Desde hace años venimos escuchando en México un señalamiento fuerte y directo. Lo anterior, para referirse a los lamentables acontecimientos relacionados con la desaparición de 43 estudiantes en Ayotzinapa.
Esos hechos ocurridos hace ocho años, no dejan de ensombrecer el escenario político nacional. Porque la complicidad de las autoridades deja entrever que efectivamente la policía local, el munícipe de Iguala, el ejército, el gobernador de Guerrero y otros más, encubrieron la verdad.
Por tanto, este caso además de sus lamentables consecuencias, refleja de rostro entero la podredumbre del sistema político y social en donde grupos del narcotráfico son capaces de secuestrar un camión lleno de estudiantes y hacer su propia voluntad.
Aquí la fuerza del Estado no sólo fue nula sino fue cómplice de una medida fuera de toda lógica. Se desaparecieron a los estudiantes sin medir las consecuencias y las reacciones sociales que esto provocaría.
Este caso ha dejado en la cárcel a una larga lista de personas involucradas en este crimen. Pero quizá el sector menos vulnerado, sean las fuerzas armadas. Los uniformados habían permanecido al margen de los señalamientos más severos. Pero al cabo de unos años, el ejército tiene que dar muchas explicaciones.

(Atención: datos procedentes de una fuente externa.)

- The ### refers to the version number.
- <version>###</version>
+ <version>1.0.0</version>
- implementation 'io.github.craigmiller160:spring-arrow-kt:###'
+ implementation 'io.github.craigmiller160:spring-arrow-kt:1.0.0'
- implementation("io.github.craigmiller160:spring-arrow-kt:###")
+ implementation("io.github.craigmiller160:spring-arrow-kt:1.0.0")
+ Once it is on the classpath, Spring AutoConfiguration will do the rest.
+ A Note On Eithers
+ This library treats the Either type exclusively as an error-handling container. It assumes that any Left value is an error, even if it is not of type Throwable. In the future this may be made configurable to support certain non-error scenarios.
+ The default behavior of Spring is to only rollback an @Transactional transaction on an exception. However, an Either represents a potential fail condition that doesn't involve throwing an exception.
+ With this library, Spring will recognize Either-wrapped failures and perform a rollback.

Es cierto que hay algunos miembros del Ejército mexicano procesados, pero hasta la fecha la opacidad en esta institución deja muchos cabos sueltos. Es más, los mandos se niegan a proporcionar toda la información de inteligencia sobre el tema.

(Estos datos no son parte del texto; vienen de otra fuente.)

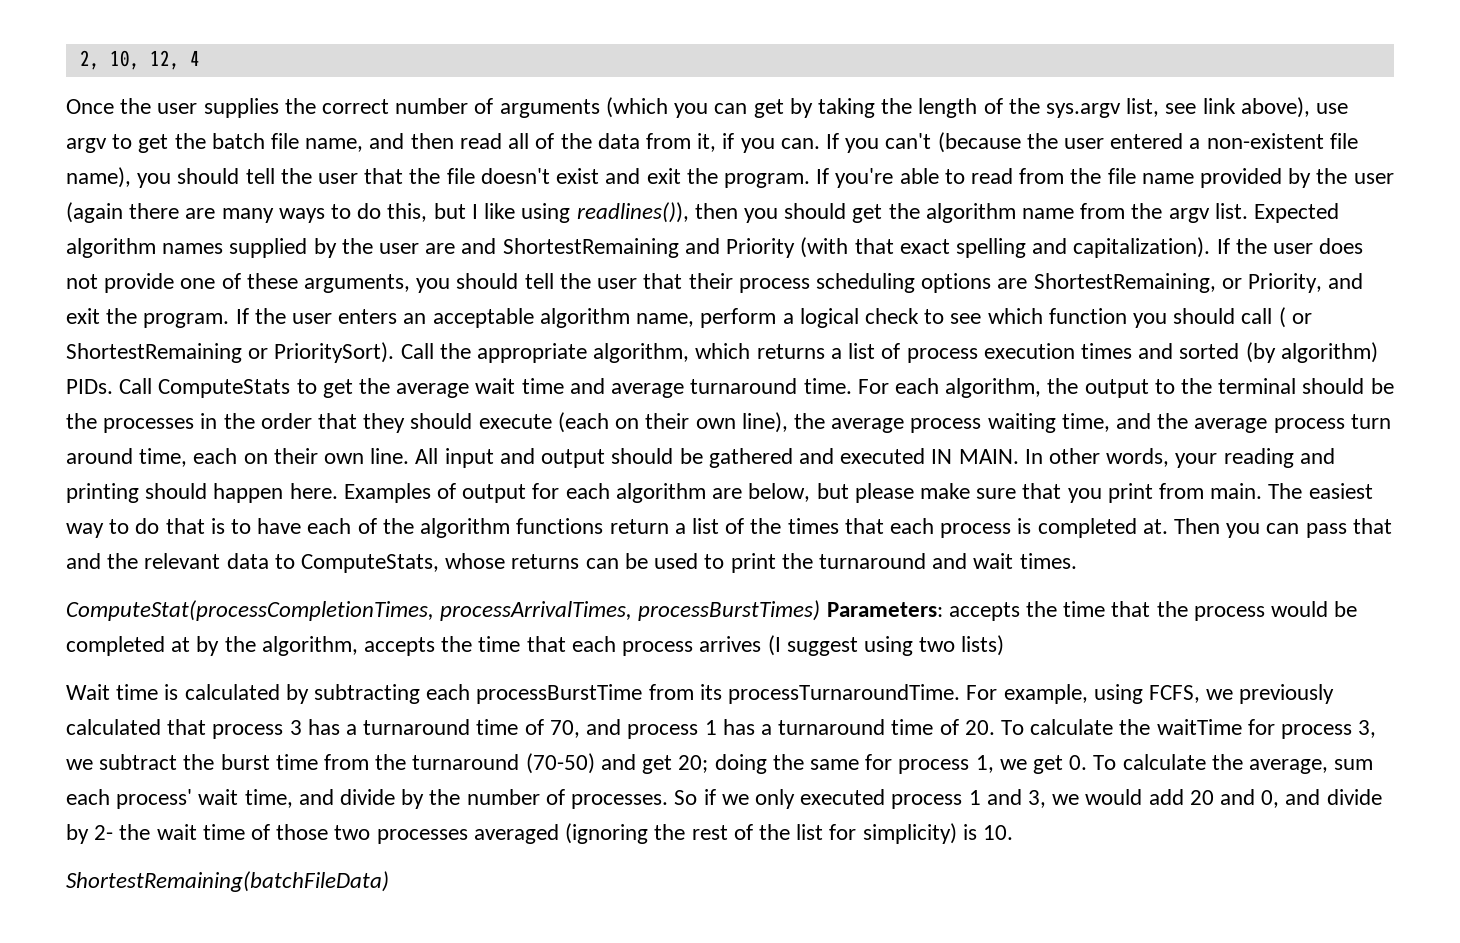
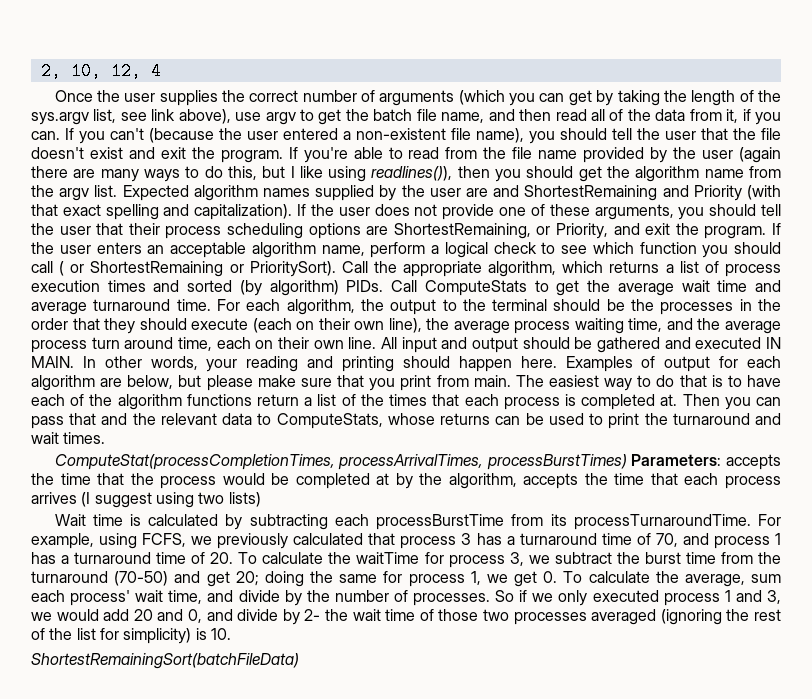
- ShortestRemaining(batchFileData)
+ ShortestRemainingSort(batchFileData)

Lo que hoy sabemos es que a través de intervenciones telefónicas, el Ejército tuvo conocimiento de los pasos de los jóvenes la noche del 26 al 27 de septiembre de 2014, en la que fueron vistos por última vez en Iguala, Guerrero y tampoco dieron aviso a las autoridades correspondientes.
Otra de las novedades es que la justicia mexicana ordenó el mes pasado la detención de más de 80 personas involucradas en el caso. Quizá la más mediática fue la del ex procurador Jesús Murillo Karam y tres militares.

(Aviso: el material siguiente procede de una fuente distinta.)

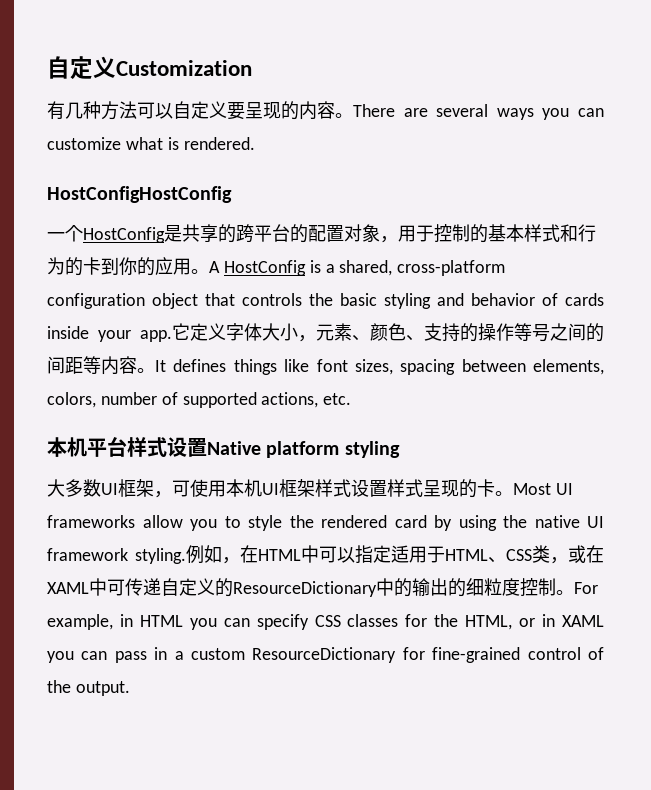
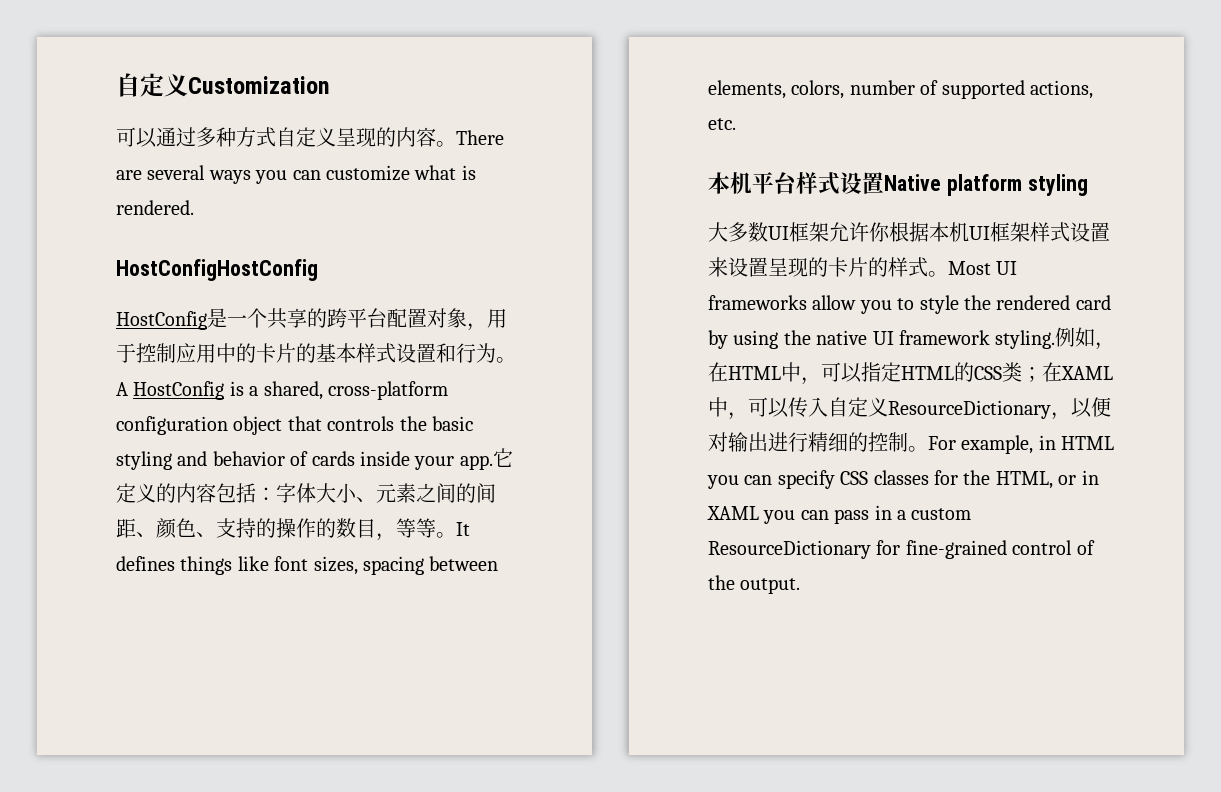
- 有几种方法可以自定义要呈现的内容。
+ 可以通过多种方式自定义呈现的内容。
- 一个HostConfig是共享的跨平台的配置对象，用于控制的基本样式和行为的卡到你的应用。
+ HostConfig是一个共享的跨平台配置对象，用于控制应用中的卡片的基本样式设置和行为。
- 它定义字体大小，元素、颜色、支持的操作等号之间的间距等内容。
+ 它定义的内容包括：字体大小、元素之间的间距、颜色、支持的操作的数目，等等。
- 大多数UI框架，可使用本机UI框架样式设置样式呈现的卡。
+ 大多数UI框架允许你根据本机UI框架样式设置来设置呈现的卡片的样式。
- 例如，在HTML中可以指定适用于HTML、CSS类，或在XAML中可传递自定义的ResourceDictionary中的输出的细粒度控制。
+ 例如，在HTML中，可以指定HTML的CSS类；在XAML中，可以传入自定义ResourceDictionary，以便对输出进行精细的控制。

Esto último tiene una repercusión muy particular en el estado de Hidalgo. Porque en Pachuca, muy en particular, en la máxima casa de estudios de la entidad, un auditorio lleva el nombre del también ex gobernador.
Esto fue motivo suficiente para que un grupo de estudiantes –consecuentes con sus compañeros desaparecidos hace 8 años–, pidieran a las autoridades universitarias cambiar el nombre del auditorio que rinde homenaje al también conocido como fabricante de la “verdad histórica”.
Utilizando el mismo razonamiento, valdría la pena retirar el mote de la torre de posgrado de la misma casa de estudios. Porque ese nuevo inmueble fue bautizado con el nombre de Gerardo Sosa Castelán.
Este último, ahora en arresto domiciliario por no poder comprobar varios cientos de millones de pesos que estaban en paraísos fiscales, se plasma en un magno edificio que debería ser ejemplo de dedicación, estudio, integridad y honestidad; valores que parecen distantes de la figura antes mencionada.